この三角リブは、L字ブラケットの剛性が上がるというメリットが有るのはもちろんですが、「部品単体で剛性を向上させることができる」というのが大きなメリットです。
リブで補強するには、補強部品を追加でボルト付けしたり、溶接付けする方法などがありますが、
ボルト付けだと、ねじ頭やバーリングのスペースを加味する必要がありますし、溶接ですと施工難易度も製造コストも高くつきます。
薄板の設計って、軽量化・省スペース化・製造コスト削減が求められるところに使われることが多く、そんな中で剛性を十分確保するところが非常に難しいです。

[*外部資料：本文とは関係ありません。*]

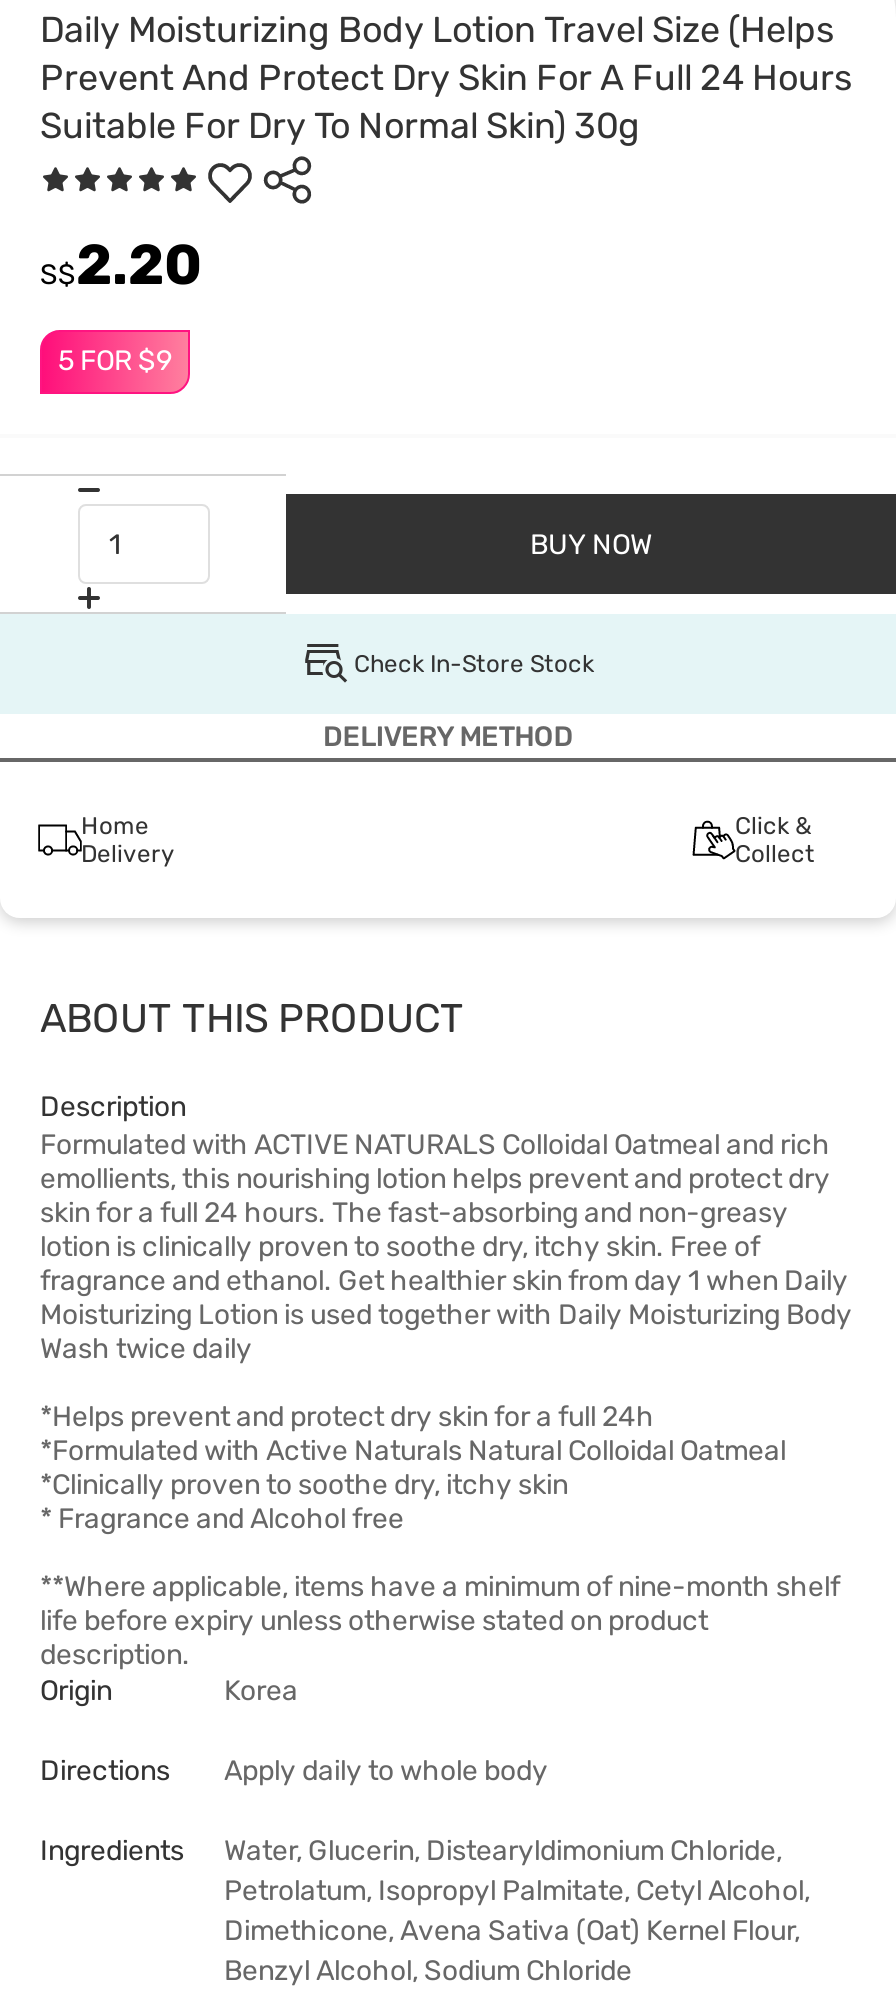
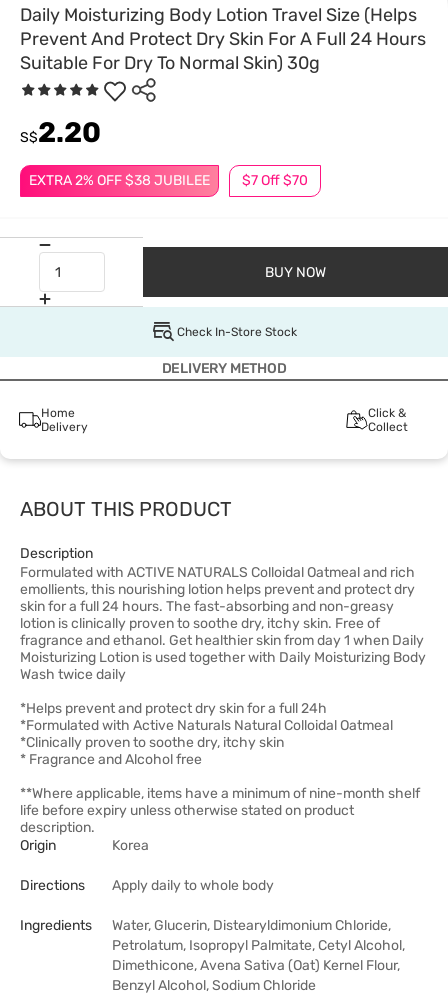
[58,344,172,378] 5 FOR $9 -> [29,172,308,189] EXTRA 2% OFF $38 JUBILEE | $7 Off $70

「國井良昌著,ついてきなぁ!加工部品設計で3次元CADのプロになる!」によると、三角リブの設計の目安として、以下のように示されております。
DIY用の部品でもよく見かける加工ですね!100円ショップなどに売っているラック用のL字ブラケットを見ると、結構三角リブが使われています。
ボルトの取り付け位置は、部品の隅部に近づけた方が、ボルトの引抜き力が少なくなり、ボルト破損のリスクを低減させることができます。

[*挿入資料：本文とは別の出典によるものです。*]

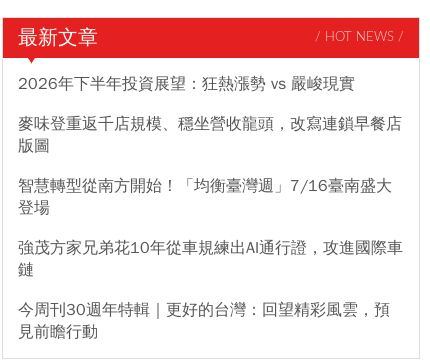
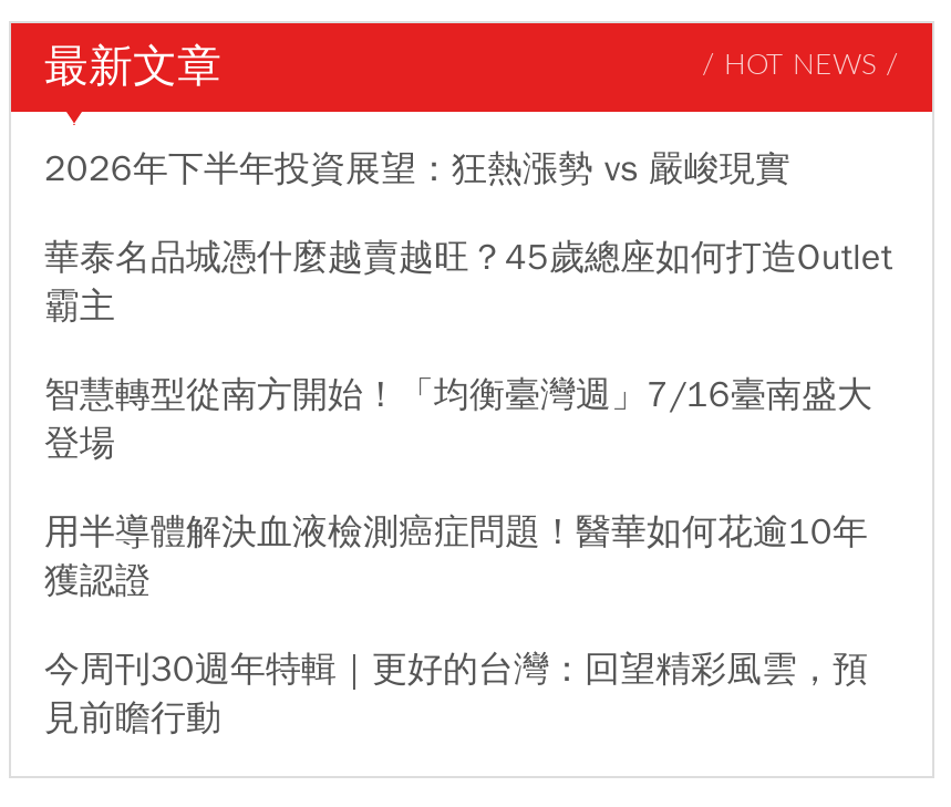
[18,114,402,156] 麥味登重返千店規模、穩坐營收龍頭，改寫連鎖早餐店 | 版圖 -> [44,236,892,329] 華泰名品城憑什麼越賣越旺？45歲總座如何打造Outlet | 霸主
[18,238,403,280] 強茂方家兄弟花10年從車規練出AI通行證，攻進國際車 | 鏈 -> [44,510,868,603] 用半導體解決血液檢測癌症問題！醫華如何花逾10年 | 獲認證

ただ、うっかりしていると、ボルトと溶接ビードとが干渉して、ボルトが取付できなくなります。
溶接ビードなどは、あまりCADでモデル化しないので、結構見落としがちですよね。でも、やたらとCADで反映させると、モデル作成に時間かかるし、データが重くなってCADが落ちるので、悩ましいところです・・・
リブをつけるとどうしても部品の取付け・取外し作業がしにくいケースも出てきます。
CAD上だと部品はクルクル回せますが、現場作業だとそうはいきません。
こういう作業性のところも踏まえて検討できると、レベルの高い設計者になれます。
リブは、歯車などの回転部品の強度アップにも用いられる手法ですが、オイルバスに浸っている場合はリブをつけない方が良いです。
オイルバスに使った歯車にリブが付いていると、リブの部分がオイルの流れの抵抗となるため、動力損失が大きくなるのです。

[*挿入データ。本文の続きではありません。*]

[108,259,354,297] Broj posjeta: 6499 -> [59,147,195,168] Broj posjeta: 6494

また、オイルが大きく撹拌されることによって発熱も起こるため、冷却の観点からしても好ましくありません。
オイルバスに浸っている部品はリブをつけず、かつ表面を滑らかにして、撹拌抵抗を減少させることが望ましいです。
今回の内容についてまとめると、以下の通りとなります。
今回は以上となります。ご一読、ありがとうございました。